▼

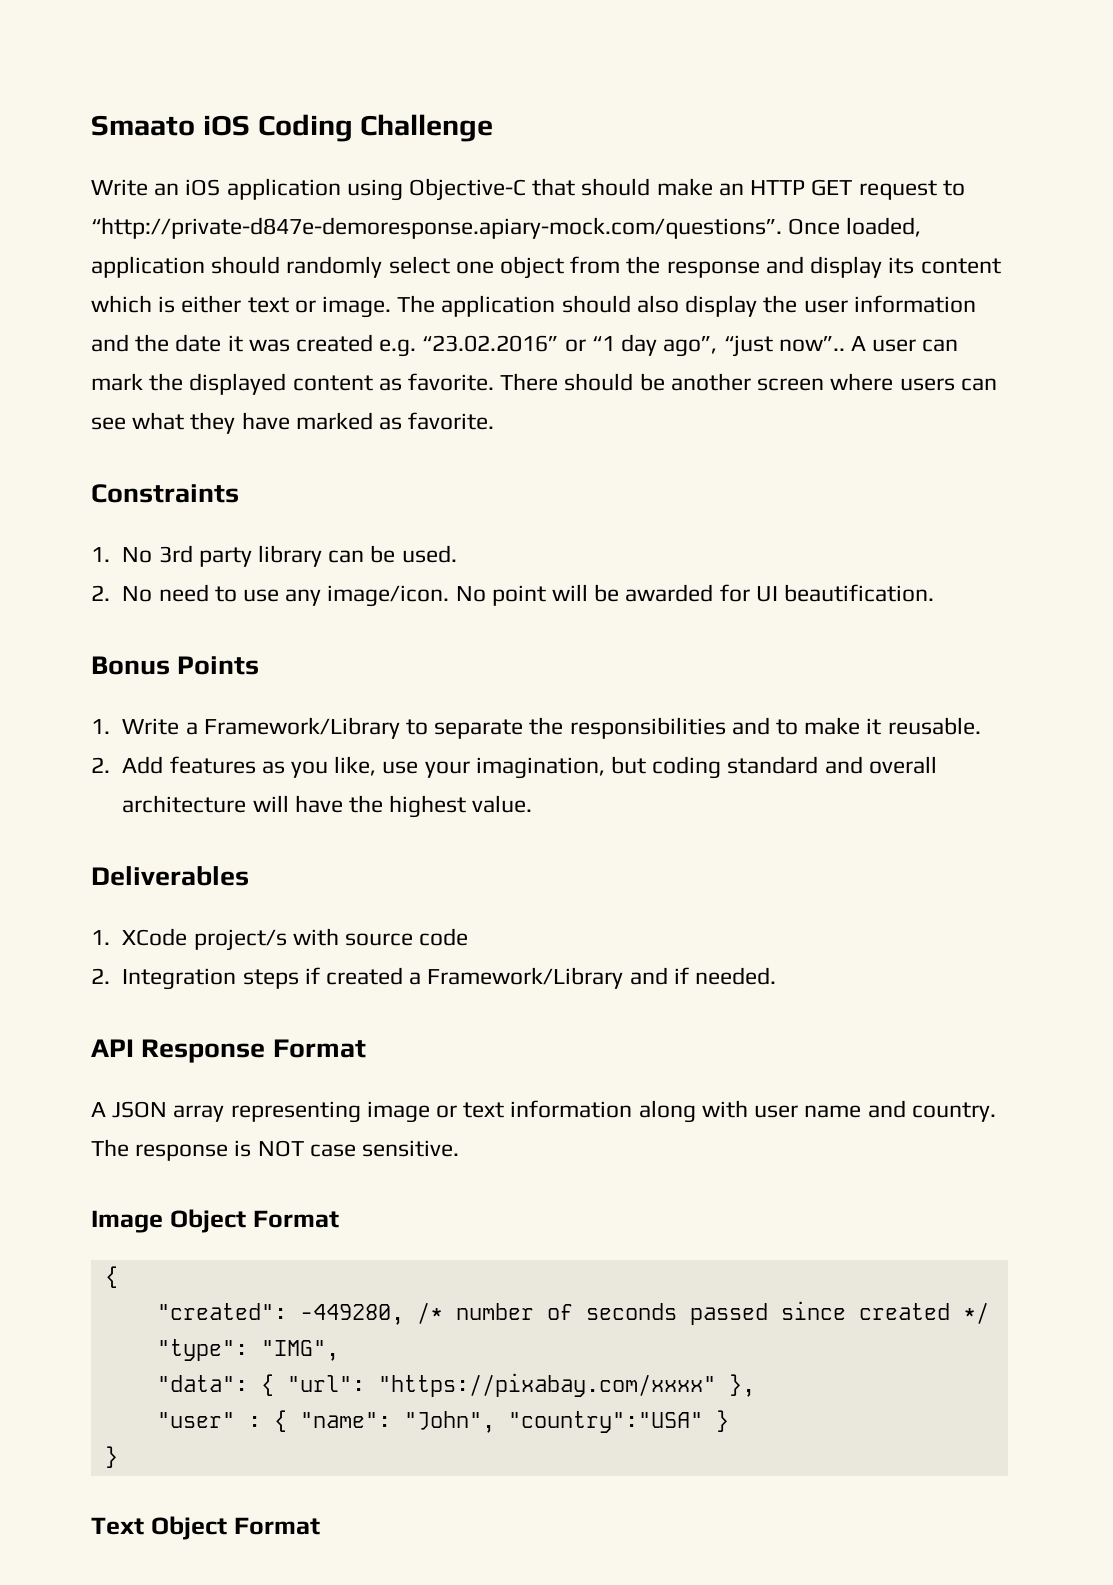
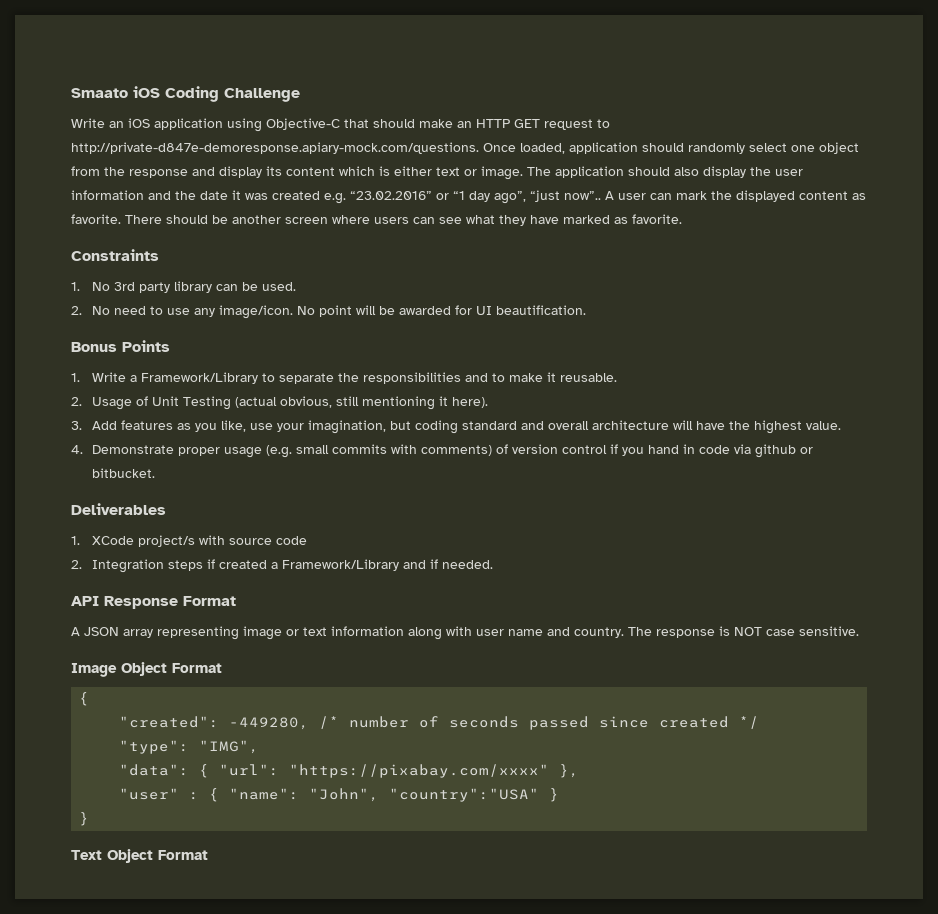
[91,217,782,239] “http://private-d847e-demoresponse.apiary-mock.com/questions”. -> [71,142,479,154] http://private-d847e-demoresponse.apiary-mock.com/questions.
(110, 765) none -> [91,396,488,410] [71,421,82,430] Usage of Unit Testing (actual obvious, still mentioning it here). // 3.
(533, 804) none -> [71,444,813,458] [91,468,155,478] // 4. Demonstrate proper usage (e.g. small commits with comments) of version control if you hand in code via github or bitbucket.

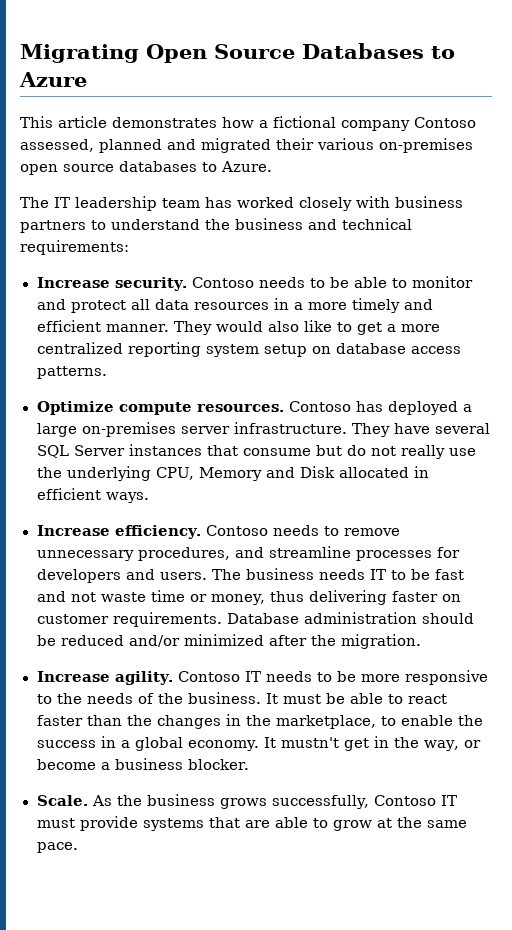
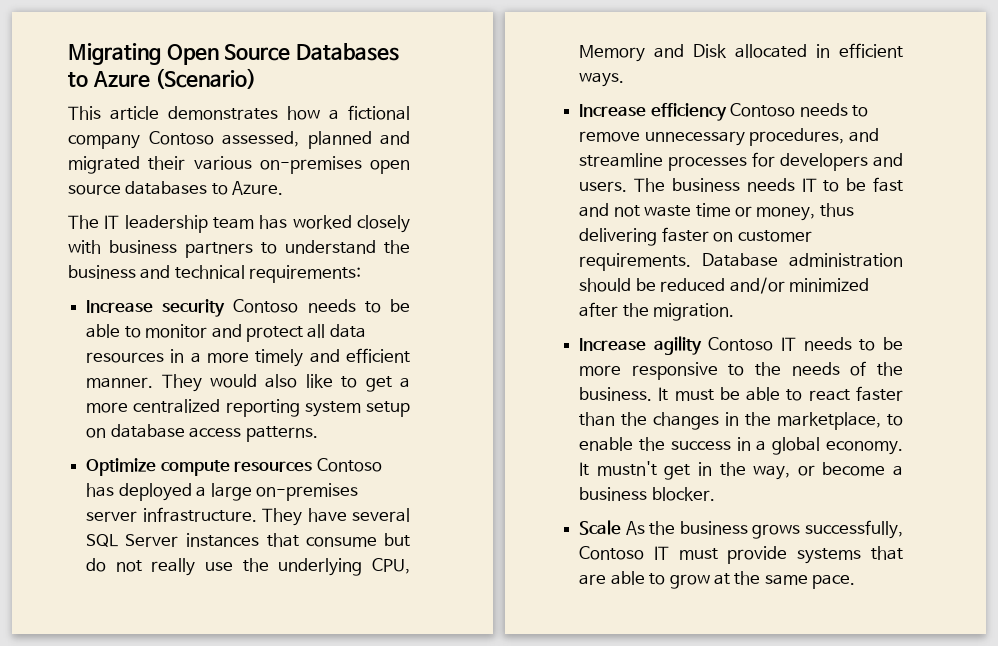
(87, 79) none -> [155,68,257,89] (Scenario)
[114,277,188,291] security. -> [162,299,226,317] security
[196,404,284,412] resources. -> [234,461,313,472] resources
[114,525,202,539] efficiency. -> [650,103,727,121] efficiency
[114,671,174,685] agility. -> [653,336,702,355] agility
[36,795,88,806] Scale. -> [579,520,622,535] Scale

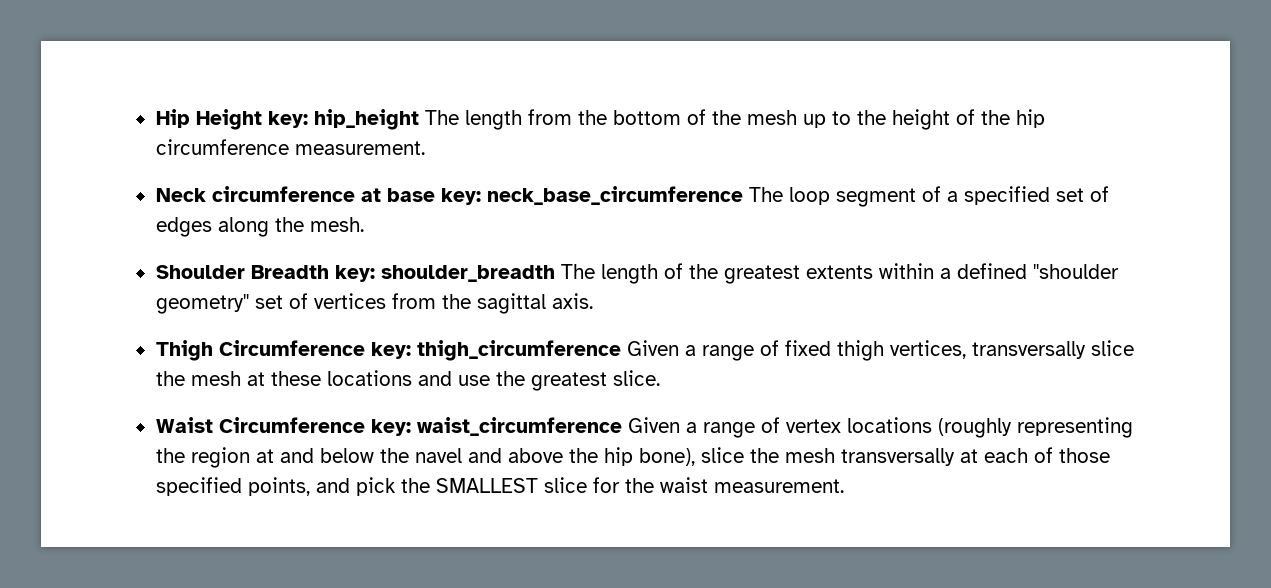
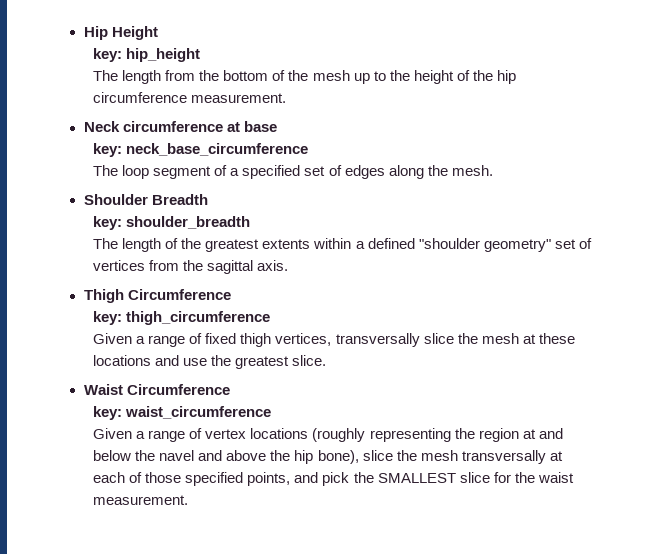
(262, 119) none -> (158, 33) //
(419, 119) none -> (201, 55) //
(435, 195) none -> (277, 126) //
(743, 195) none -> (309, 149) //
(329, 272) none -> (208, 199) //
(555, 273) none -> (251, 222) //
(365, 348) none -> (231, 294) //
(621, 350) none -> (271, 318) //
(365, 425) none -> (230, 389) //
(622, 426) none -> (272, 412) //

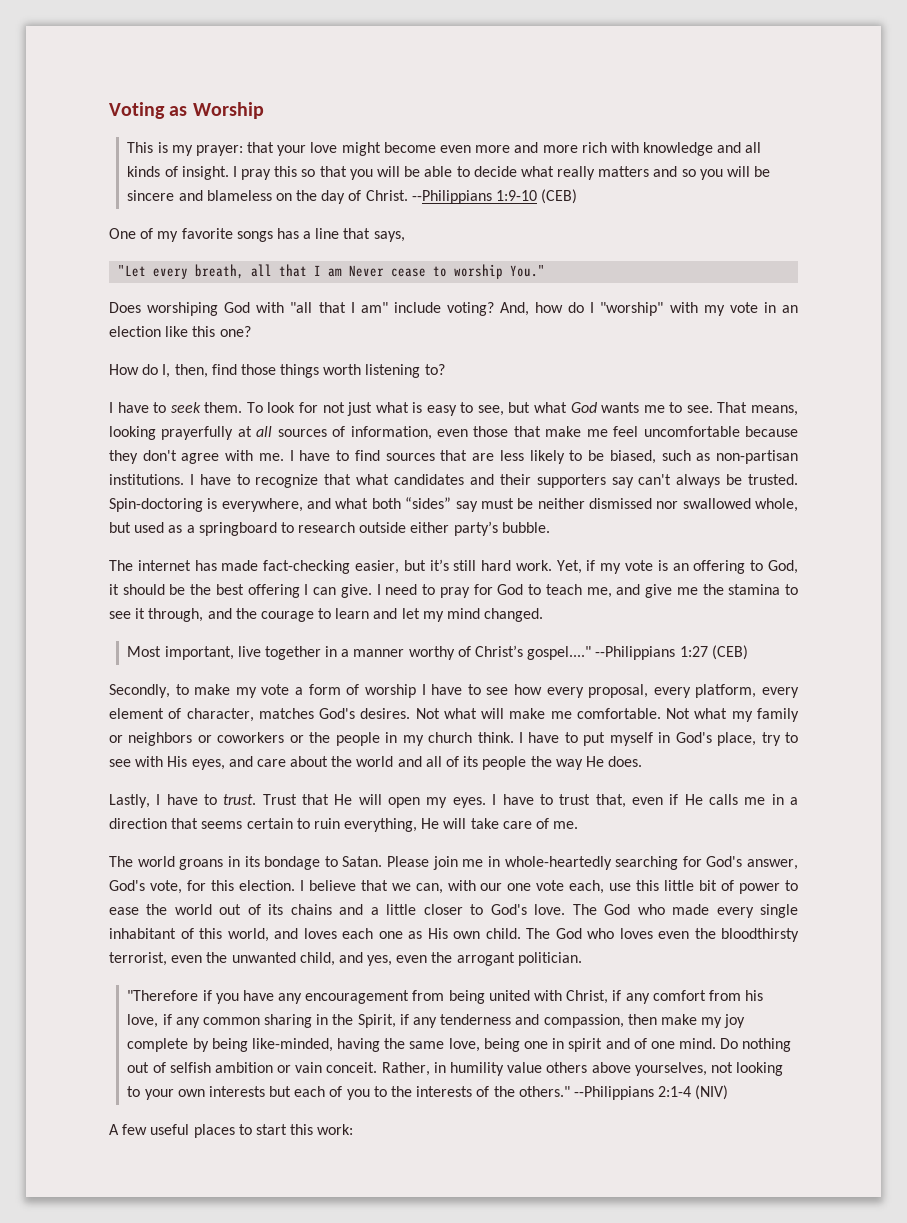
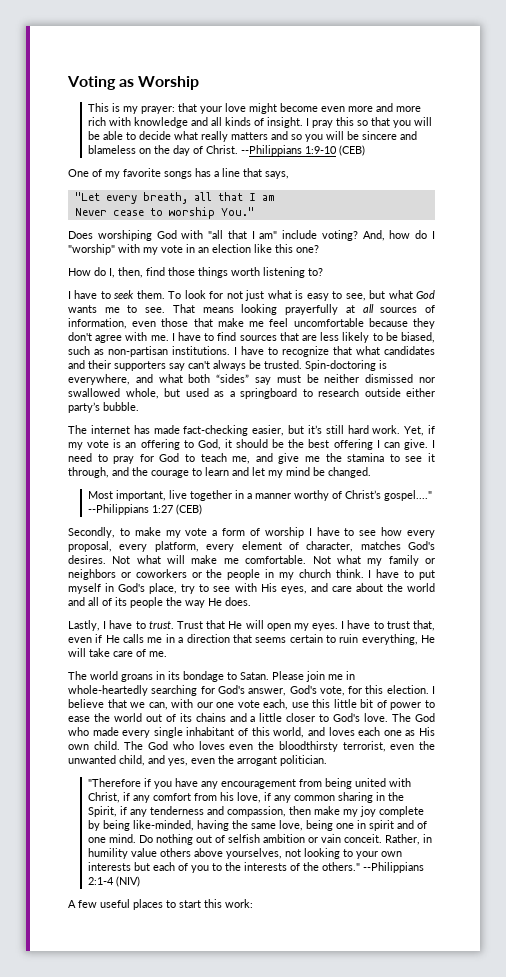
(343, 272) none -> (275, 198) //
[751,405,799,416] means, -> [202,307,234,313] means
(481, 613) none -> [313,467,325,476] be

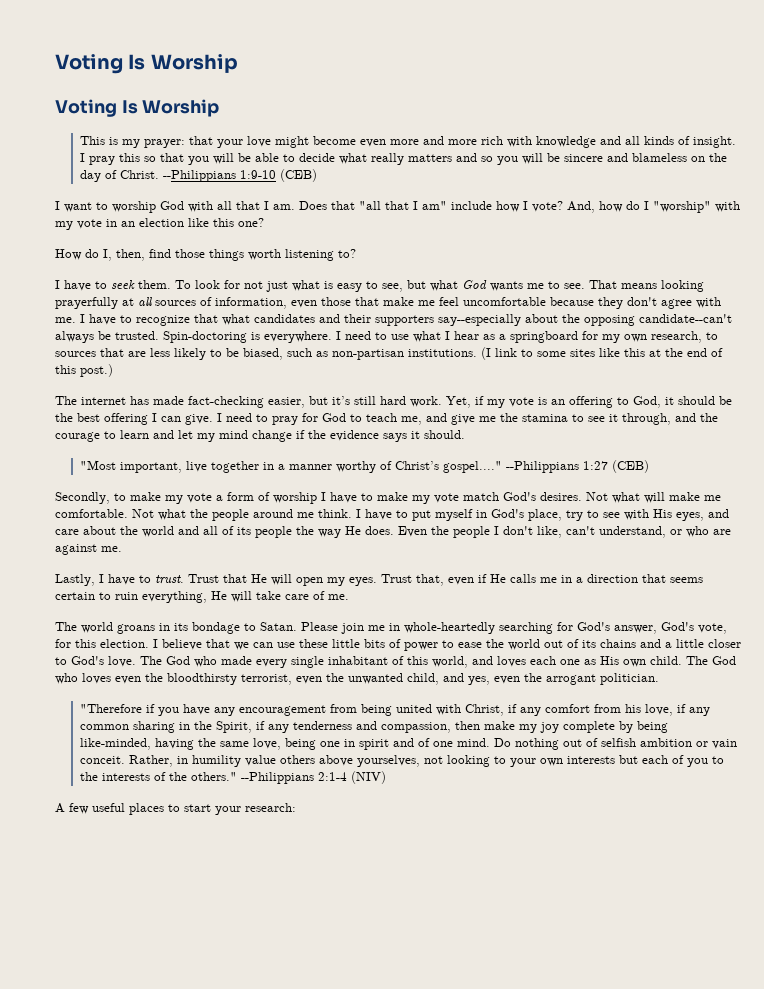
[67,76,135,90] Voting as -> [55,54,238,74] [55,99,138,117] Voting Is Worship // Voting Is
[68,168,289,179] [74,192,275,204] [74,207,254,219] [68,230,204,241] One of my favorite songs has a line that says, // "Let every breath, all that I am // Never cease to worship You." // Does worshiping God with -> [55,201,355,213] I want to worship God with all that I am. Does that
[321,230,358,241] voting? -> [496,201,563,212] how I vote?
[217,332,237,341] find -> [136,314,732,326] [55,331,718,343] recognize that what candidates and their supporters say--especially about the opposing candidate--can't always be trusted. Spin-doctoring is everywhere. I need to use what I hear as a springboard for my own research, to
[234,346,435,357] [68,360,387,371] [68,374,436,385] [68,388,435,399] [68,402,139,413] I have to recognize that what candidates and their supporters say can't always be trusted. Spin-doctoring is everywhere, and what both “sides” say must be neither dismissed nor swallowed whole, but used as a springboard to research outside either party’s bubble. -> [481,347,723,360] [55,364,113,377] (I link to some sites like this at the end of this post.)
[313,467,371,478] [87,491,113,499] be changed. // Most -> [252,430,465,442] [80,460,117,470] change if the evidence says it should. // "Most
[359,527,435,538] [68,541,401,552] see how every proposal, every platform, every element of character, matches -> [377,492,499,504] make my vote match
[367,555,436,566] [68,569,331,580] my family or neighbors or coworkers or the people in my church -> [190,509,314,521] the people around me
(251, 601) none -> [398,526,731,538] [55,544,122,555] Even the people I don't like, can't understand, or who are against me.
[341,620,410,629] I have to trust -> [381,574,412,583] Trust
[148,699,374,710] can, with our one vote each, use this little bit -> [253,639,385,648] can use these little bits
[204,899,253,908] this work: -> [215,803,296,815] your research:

▲

◆ What the task asks
Beginning at the line with "(365, 425) none -> (230, 389) //" and ending at the last line of the listing above, retype each line exactly, including those two lines. Leave the pictures out.

◆ Task output
(365, 425) none -> (230, 389) //
(622, 426) none -> (272, 412) //

(343, 272) none -> (275, 198) //
[751,405,799,416] means, -> [202,307,234,313] means
(481, 613) none -> [313,467,325,476] be

[67,76,135,90] Voting as -> [55,54,238,74] [55,99,138,117] Voting Is Worship // Voting Is
[68,168,289,179] [74,192,275,204] [74,207,254,219] [68,230,204,241] One of my favorite songs has a line that says, // "Let every breath, all that I am // Never cease to worship You." // Does worshiping God with -> [55,201,355,213] I want to worship God with all that I am. Does that
[321,230,358,241] voting? -> [496,201,563,212] how I vote?
[217,332,237,341] find -> [136,314,732,326] [55,331,718,343] recognize that what candidates and their supporters say--especially about the opposing candidate--can't always be trusted. Spin-doctoring is everywhere. I need to use what I hear as a springboard for my own research, to
[234,346,435,357] [68,360,387,371] [68,374,436,385] [68,388,435,399] [68,402,139,413] I have to recognize that what candidates and their supporters say can't always be trusted. Spin-doctoring is everywhere, and what both “sides” say must be neither dismissed nor swallowed whole, but used as a springboard to research outside either party’s bubble. -> [481,347,723,360] [55,364,113,377] (I link to some sites like this at the end of this post.)
[313,467,371,478] [87,491,113,499] be changed. // Most -> [252,430,465,442] [80,460,117,470] change if the evidence says it should. // "Most
[359,527,435,538] [68,541,401,552] see how every proposal, every platform, every element of character, matches -> [377,492,499,504] make my vote match
[367,555,436,566] [68,569,331,580] my family or neighbors or coworkers or the people in my church -> [190,509,314,521] the people around me
(251, 601) none -> [398,526,731,538] [55,544,122,555] Even the people I don't like, can't understand, or who are against me.
[341,620,410,629] I have to trust -> [381,574,412,583] Trust
[148,699,374,710] can, with our one vote each, use this little bit -> [253,639,385,648] can use these little bits
[204,899,253,908] this work: -> [215,803,296,815] your research:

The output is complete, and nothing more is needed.